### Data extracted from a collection
-- Opening Marker --
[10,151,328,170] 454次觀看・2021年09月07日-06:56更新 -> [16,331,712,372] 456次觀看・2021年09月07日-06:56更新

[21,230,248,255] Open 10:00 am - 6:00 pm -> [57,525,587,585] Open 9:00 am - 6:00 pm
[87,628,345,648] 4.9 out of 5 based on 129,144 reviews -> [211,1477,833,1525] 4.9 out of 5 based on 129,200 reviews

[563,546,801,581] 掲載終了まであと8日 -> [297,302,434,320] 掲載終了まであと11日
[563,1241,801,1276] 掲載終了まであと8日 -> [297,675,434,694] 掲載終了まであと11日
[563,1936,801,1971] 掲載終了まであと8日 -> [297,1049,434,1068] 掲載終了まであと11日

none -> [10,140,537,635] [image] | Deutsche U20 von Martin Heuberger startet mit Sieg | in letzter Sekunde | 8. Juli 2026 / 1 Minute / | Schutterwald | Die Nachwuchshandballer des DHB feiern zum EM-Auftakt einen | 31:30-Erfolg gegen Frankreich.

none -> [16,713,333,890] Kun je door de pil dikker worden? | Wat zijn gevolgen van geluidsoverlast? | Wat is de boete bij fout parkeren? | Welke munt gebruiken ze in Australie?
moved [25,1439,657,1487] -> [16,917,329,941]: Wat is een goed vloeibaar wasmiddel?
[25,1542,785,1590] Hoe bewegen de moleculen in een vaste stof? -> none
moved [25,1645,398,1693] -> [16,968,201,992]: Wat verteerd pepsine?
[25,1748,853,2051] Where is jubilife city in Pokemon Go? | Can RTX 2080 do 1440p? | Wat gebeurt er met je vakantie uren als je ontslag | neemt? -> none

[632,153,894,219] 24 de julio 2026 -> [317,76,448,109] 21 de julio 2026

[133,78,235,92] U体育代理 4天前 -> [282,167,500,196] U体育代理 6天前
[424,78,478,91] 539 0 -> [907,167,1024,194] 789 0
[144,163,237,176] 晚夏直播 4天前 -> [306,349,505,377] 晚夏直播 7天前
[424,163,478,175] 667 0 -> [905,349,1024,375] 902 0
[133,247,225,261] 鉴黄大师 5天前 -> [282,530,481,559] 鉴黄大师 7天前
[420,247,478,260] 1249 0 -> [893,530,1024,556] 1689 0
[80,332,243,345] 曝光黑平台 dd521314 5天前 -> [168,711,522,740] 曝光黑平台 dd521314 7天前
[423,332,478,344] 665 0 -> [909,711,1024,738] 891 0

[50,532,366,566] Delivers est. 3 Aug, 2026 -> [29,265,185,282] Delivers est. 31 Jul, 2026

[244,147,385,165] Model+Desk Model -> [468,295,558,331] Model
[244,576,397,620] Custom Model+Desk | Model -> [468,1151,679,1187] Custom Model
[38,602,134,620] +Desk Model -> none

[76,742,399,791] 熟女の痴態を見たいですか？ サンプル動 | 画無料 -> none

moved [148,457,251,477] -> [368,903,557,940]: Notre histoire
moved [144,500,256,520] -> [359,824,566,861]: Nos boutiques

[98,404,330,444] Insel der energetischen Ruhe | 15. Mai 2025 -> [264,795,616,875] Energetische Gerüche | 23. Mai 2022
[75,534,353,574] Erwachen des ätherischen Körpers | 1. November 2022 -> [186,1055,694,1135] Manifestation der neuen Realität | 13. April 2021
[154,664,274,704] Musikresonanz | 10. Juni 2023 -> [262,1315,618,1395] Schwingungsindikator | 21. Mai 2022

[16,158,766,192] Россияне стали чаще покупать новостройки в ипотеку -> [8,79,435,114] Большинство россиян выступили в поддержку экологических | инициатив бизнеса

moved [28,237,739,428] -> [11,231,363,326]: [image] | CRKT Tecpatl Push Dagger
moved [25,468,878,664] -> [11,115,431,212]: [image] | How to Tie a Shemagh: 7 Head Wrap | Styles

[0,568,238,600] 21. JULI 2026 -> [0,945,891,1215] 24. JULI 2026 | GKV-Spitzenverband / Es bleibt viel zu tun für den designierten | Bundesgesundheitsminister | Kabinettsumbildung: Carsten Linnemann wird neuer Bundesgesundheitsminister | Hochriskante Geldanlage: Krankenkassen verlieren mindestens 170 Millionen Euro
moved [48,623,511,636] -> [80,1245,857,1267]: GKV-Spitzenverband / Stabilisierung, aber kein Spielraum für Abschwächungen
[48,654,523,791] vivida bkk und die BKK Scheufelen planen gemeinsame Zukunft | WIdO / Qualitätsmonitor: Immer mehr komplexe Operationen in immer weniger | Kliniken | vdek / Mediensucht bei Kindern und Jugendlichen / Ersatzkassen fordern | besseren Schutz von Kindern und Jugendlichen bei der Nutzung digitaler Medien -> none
-- Closing Marker --
### Directions
Repeat every line of the data verbatim.

### Response to the task
[10,151,328,170] 454次觀看・2021年09月07日-06:56更新 -> [16,331,712,372] 456次觀看・2021年09月07日-06:56更新

[21,230,248,255] Open 10:00 am - 6:00 pm -> [57,525,587,585] Open 9:00 am - 6:00 pm
[87,628,345,648] 4.9 out of 5 based on 129,144 reviews -> [211,1477,833,1525] 4.9 out of 5 based on 129,200 reviews

[563,546,801,581] 掲載終了まであと8日 -> [297,302,434,320] 掲載終了まであと11日
[563,1241,801,1276] 掲載終了まであと8日 -> [297,675,434,694] 掲載終了まであと11日
[563,1936,801,1971] 掲載終了まであと8日 -> [297,1049,434,1068] 掲載終了まであと11日

none -> [10,140,537,635] [image] | Deutsche U20 von Martin Heuberger startet mit Sieg | in letzter Sekunde | 8. Juli 2026 / 1 Minute / | Schutterwald | Die Nachwuchshandballer des DHB feiern zum EM-Auftakt einen | 31:30-Erfolg gegen Frankreich.

none -> [16,713,333,890] Kun je door de pil dikker worden? | Wat zijn gevolgen van geluidsoverlast? | Wat is de boete bij fout parkeren? | Welke munt gebruiken ze in Australie?
moved [25,1439,657,1487] -> [16,917,329,941]: Wat is een goed vloeibaar wasmiddel?
[25,1542,785,1590] Hoe bewegen de moleculen in een vaste stof? -> none
moved [25,1645,398,1693] -> [16,968,201,992]: Wat verteerd pepsine?
[25,1748,853,2051] Where is jubilife city in Pokemon Go? | Can RTX 2080 do 1440p? | Wat gebeurt er met je vakantie uren als je ontslag | neemt? -> none

[632,153,894,219] 24 de julio 2026 -> [317,76,448,109] 21 de julio 2026

[133,78,235,92] U体育代理 4天前 -> [282,167,500,196] U体育代理 6天前
[424,78,478,91] 539 0 -> [907,167,1024,194] 789 0
[144,163,237,176] 晚夏直播 4天前 -> [306,349,505,377] 晚夏直播 7天前
[424,163,478,175] 667 0 -> [905,349,1024,375] 902 0
[133,247,225,261] 鉴黄大师 5天前 -> [282,530,481,559] 鉴黄大师 7天前
[420,247,478,260] 1249 0 -> [893,530,1024,556] 1689 0
[80,332,243,345] 曝光黑平台 dd521314 5天前 -> [168,711,522,740] 曝光黑平台 dd521314 7天前
[423,332,478,344] 665 0 -> [909,711,1024,738] 891 0

[50,532,366,566] Delivers est. 3 Aug, 2026 -> [29,265,185,282] Delivers est. 31 Jul, 2026

[244,147,385,165] Model+Desk Model -> [468,295,558,331] Model
[244,576,397,620] Custom Model+Desk | Model -> [468,1151,679,1187] Custom Model
[38,602,134,620] +Desk Model -> none

[76,742,399,791] 熟女の痴態を見たいですか？ サンプル動 | 画無料 -> none

moved [148,457,251,477] -> [368,903,557,940]: Notre histoire
moved [144,500,256,520] -> [359,824,566,861]: Nos boutiques

[98,404,330,444] Insel der energetischen Ruhe | 15. Mai 2025 -> [264,795,616,875] Energetische Gerüche | 23. Mai 2022
[75,534,353,574] Erwachen des ätherischen Körpers | 1. November 2022 -> [186,1055,694,1135] Manifestation der neuen Realität | 13. April 2021
[154,664,274,704] Musikresonanz | 10. Juni 2023 -> [262,1315,618,1395] Schwingungsindikator | 21. Mai 2022

[16,158,766,192] Россияне стали чаще покупать новостройки в ипотеку -> [8,79,435,114] Большинство россиян выступили в поддержку экологических | инициатив бизнеса

moved [28,237,739,428] -> [11,231,363,326]: [image] | CRKT Tecpatl Push Dagger
moved [25,468,878,664] -> [11,115,431,212]: [image] | How to Tie a Shemagh: 7 Head Wrap | Styles

[0,568,238,600] 21. JULI 2026 -> [0,945,891,1215] 24. JULI 2026 | GKV-Spitzenverband / Es bleibt viel zu tun für den designierten | Bundesgesundheitsminister | Kabinettsumbildung: Carsten Linnemann wird neuer Bundesgesundheitsminister | Hochriskante Geldanlage: Krankenkassen verlieren mindestens 170 Millionen Euro
moved [48,623,511,636] -> [80,1245,857,1267]: GKV-Spitzenverband / Stabilisierung, aber kein Spielraum für Abschwächungen
[48,654,523,791] vivida bkk und die BKK Scheufelen planen gemeinsame Zukunft | WIdO / Qualitätsmonitor: Immer mehr komplexe Operationen in immer weniger | Kliniken | vdek / Mediensucht bei Kindern und Jugendlichen / Ersatzkassen fordern | besseren Schutz von Kindern und Jugendlichen bei der Nutzung digitaler Medien -> none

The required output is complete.